SharePoint 2013’s Search Continuous Crawl: An Enigma
I’m doing some work in SharePoint 2013 and we want to take advantage of as many out of the box capabilities as possible. We’re replacing an existing Intranet that has grown up in SharePoint from 2007 to 2010, and we’d like to rebuild with as little custom code as possible, since SharePoint 2013 now contains features that had to be custom built in the past.
The Intranet is build using a Publishing Portal and we want to use the Content Search Web Part (CSWP) to surface content in places like a home page rotator (the latest stories of certain Content Types within relative date ranges), in several “archive pages” (a list of the historical content, sorted by descending publishing date), and using search with the Search Results Web Part (SRWP) and the Refinement Web Part (RWP) in a page. The user stories and use cases here are not really all that complex: let’s show people the latest content of predetermined types regardless where it was created in the Publishing Portal.
The new Continuous Crawl capability in SharePoint 20103 sounds like it will fit the bill for us. We want the content that users see to be as fresh as possible. In fact, the TechNet article I link to below says that with Continuous Crawl “[t]he search results are very fresh, because the SharePoint content is crawled frequently to keep the search index up to date.” Sounds perfect, but we need to understand more about it.
We haven’t done much at all with the Search Service Application. We’ve got one Content Source, which is “Local SharePoint Sites”. In other words, it couldn’t be much simpler. Since search will underlie so much of the functionality, we need to understand exactly how the crawls are going to work and what sort of lag time we can expect users to have before they see content that is published. We can’t figure out exactly how Continuous Crawl works under the hood, so today I tried to do some experiments.
I set things to have no schedules to start out just to make things as fresh as possible, and just in case, I did a Full Crawl.
When the Full Crawl was done, the Content Source showed this status:
Next I clicked the Enable Continuous Crawls radio button. Note that when I did this, the Incremental Crawl schedule was automatically set to every 4 hours. This can be changed, but the incremental schedule cannot be set to “None” while the Enable Continuous Crawls radio button is selected.

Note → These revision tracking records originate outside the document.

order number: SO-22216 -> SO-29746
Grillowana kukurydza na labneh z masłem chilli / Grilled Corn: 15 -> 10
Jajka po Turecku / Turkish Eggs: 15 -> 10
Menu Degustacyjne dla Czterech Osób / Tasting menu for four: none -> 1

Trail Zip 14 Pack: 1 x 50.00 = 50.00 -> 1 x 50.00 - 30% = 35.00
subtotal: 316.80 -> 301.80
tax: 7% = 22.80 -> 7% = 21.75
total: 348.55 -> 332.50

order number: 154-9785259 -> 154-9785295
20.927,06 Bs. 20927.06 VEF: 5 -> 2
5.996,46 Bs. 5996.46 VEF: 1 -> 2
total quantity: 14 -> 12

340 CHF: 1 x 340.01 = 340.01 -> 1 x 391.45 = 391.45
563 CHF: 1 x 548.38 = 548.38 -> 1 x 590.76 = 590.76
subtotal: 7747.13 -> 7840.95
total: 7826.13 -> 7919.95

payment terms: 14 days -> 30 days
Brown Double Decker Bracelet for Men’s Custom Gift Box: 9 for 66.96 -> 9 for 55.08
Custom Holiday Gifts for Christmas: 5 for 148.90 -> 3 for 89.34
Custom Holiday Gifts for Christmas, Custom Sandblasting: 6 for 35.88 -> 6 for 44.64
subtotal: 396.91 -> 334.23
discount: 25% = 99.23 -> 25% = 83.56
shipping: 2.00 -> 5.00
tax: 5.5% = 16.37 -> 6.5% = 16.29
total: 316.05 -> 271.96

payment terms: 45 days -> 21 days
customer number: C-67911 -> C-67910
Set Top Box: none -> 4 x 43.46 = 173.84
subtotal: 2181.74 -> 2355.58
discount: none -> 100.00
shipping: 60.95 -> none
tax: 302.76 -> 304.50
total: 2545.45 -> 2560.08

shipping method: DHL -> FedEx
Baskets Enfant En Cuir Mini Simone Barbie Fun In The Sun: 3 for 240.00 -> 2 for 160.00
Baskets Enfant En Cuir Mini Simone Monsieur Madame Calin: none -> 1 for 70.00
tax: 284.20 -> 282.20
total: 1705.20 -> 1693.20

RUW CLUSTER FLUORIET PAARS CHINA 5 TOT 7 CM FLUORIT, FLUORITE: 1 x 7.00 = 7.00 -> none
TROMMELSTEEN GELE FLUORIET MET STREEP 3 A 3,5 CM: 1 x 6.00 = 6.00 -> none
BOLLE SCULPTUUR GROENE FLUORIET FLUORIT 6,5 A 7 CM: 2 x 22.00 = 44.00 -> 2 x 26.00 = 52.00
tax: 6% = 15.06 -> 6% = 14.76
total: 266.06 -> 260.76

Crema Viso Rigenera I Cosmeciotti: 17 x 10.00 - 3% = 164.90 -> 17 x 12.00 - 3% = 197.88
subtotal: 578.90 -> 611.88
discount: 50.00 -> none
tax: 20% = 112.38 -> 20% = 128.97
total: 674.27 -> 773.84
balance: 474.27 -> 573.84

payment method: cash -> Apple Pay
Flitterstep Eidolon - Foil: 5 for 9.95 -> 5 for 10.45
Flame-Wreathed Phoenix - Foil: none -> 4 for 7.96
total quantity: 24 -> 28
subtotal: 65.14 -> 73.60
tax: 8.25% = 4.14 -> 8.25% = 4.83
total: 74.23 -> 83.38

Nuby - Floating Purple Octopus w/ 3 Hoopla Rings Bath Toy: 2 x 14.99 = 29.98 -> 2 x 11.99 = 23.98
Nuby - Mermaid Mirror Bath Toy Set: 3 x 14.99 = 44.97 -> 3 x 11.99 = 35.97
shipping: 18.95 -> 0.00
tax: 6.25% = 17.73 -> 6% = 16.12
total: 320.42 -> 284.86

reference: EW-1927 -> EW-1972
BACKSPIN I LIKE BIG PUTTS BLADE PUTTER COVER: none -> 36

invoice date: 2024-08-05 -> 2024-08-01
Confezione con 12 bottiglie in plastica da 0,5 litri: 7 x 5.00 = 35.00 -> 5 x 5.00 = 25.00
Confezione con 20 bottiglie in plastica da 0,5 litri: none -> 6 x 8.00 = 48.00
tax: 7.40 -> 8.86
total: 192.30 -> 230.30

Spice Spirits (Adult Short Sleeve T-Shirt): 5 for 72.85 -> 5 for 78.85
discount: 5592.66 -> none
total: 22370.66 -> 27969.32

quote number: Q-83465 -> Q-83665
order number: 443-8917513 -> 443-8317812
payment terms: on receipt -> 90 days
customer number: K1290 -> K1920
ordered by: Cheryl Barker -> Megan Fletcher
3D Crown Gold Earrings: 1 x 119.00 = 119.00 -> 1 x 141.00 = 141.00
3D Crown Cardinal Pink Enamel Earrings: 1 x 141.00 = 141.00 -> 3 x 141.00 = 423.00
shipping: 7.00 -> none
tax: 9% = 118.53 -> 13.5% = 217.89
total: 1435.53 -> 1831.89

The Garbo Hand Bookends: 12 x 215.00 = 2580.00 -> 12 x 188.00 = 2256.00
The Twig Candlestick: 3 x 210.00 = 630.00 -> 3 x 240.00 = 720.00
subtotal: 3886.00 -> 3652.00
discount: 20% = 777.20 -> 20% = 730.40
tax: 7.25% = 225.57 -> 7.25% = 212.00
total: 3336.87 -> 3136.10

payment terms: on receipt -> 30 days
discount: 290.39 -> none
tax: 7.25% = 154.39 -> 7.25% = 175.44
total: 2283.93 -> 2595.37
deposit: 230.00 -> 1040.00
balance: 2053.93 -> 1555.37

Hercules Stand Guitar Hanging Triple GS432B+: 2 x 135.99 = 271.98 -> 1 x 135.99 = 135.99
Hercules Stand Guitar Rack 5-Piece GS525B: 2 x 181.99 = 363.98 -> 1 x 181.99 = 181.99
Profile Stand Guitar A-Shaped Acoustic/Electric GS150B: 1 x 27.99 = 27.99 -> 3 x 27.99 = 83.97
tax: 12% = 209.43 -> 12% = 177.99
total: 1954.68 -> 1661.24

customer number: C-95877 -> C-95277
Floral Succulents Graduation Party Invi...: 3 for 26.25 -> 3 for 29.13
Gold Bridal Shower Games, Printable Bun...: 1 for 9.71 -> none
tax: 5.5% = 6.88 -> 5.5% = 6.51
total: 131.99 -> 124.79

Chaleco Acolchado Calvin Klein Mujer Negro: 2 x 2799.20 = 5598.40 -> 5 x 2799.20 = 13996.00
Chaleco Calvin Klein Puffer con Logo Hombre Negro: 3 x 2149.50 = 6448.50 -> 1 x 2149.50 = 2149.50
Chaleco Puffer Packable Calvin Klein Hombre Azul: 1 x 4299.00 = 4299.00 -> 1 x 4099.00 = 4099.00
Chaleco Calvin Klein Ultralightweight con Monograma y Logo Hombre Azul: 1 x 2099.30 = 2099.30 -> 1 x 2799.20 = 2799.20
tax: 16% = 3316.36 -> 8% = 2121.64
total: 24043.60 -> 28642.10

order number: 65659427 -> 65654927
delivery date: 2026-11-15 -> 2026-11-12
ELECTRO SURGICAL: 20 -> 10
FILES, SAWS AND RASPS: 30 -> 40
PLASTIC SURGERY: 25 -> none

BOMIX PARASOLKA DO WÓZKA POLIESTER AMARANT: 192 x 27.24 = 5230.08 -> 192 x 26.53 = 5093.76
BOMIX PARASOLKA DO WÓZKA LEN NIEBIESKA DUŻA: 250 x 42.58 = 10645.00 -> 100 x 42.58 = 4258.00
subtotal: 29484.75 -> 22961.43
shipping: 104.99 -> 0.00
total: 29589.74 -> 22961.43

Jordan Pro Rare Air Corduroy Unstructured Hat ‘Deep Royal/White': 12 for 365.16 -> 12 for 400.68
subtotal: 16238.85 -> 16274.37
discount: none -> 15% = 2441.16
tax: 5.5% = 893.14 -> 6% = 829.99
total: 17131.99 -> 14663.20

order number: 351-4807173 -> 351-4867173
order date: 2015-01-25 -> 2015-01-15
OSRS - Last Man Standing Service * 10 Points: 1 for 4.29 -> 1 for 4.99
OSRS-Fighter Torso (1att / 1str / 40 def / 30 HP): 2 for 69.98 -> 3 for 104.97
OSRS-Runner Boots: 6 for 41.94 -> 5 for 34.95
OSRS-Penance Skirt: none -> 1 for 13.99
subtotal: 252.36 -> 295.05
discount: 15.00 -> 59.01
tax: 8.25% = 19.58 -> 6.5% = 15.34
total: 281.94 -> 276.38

The Content Source status changed to this:
In the log, it looks like an Incremental Crawl fired off when I saved that change at 11:34.
I waited for the Incremental Crawl to complete and published a new News Item at 11:37. The new content showed up in the CSWPs and the search results around 11:55. For some reason, a new Incremental Crawl started at 11:55 (21 minutes after the previous crawl).
I added some more new content at 11:58. That content showed up in the CSWP by 12:09. (I’m not sure exactly how many minutes it took to get there, but it was less than 12.) There’s nothing in the logs to indicate that a crawl occurred:
At 12:30, There was still nothing new in the logs:
All in all, this is still confusing to me. Continuous Crawl seems to be working, but at some underlying schedule which isn’t visible. There have been some suggestions that the Continuous Crawl schedule is set to every 15 minutes by default, and the evidence above seems to support that since the second piece of content showed up in 12 minutes, about 15 minutes after the last crawl that was visible in the logs.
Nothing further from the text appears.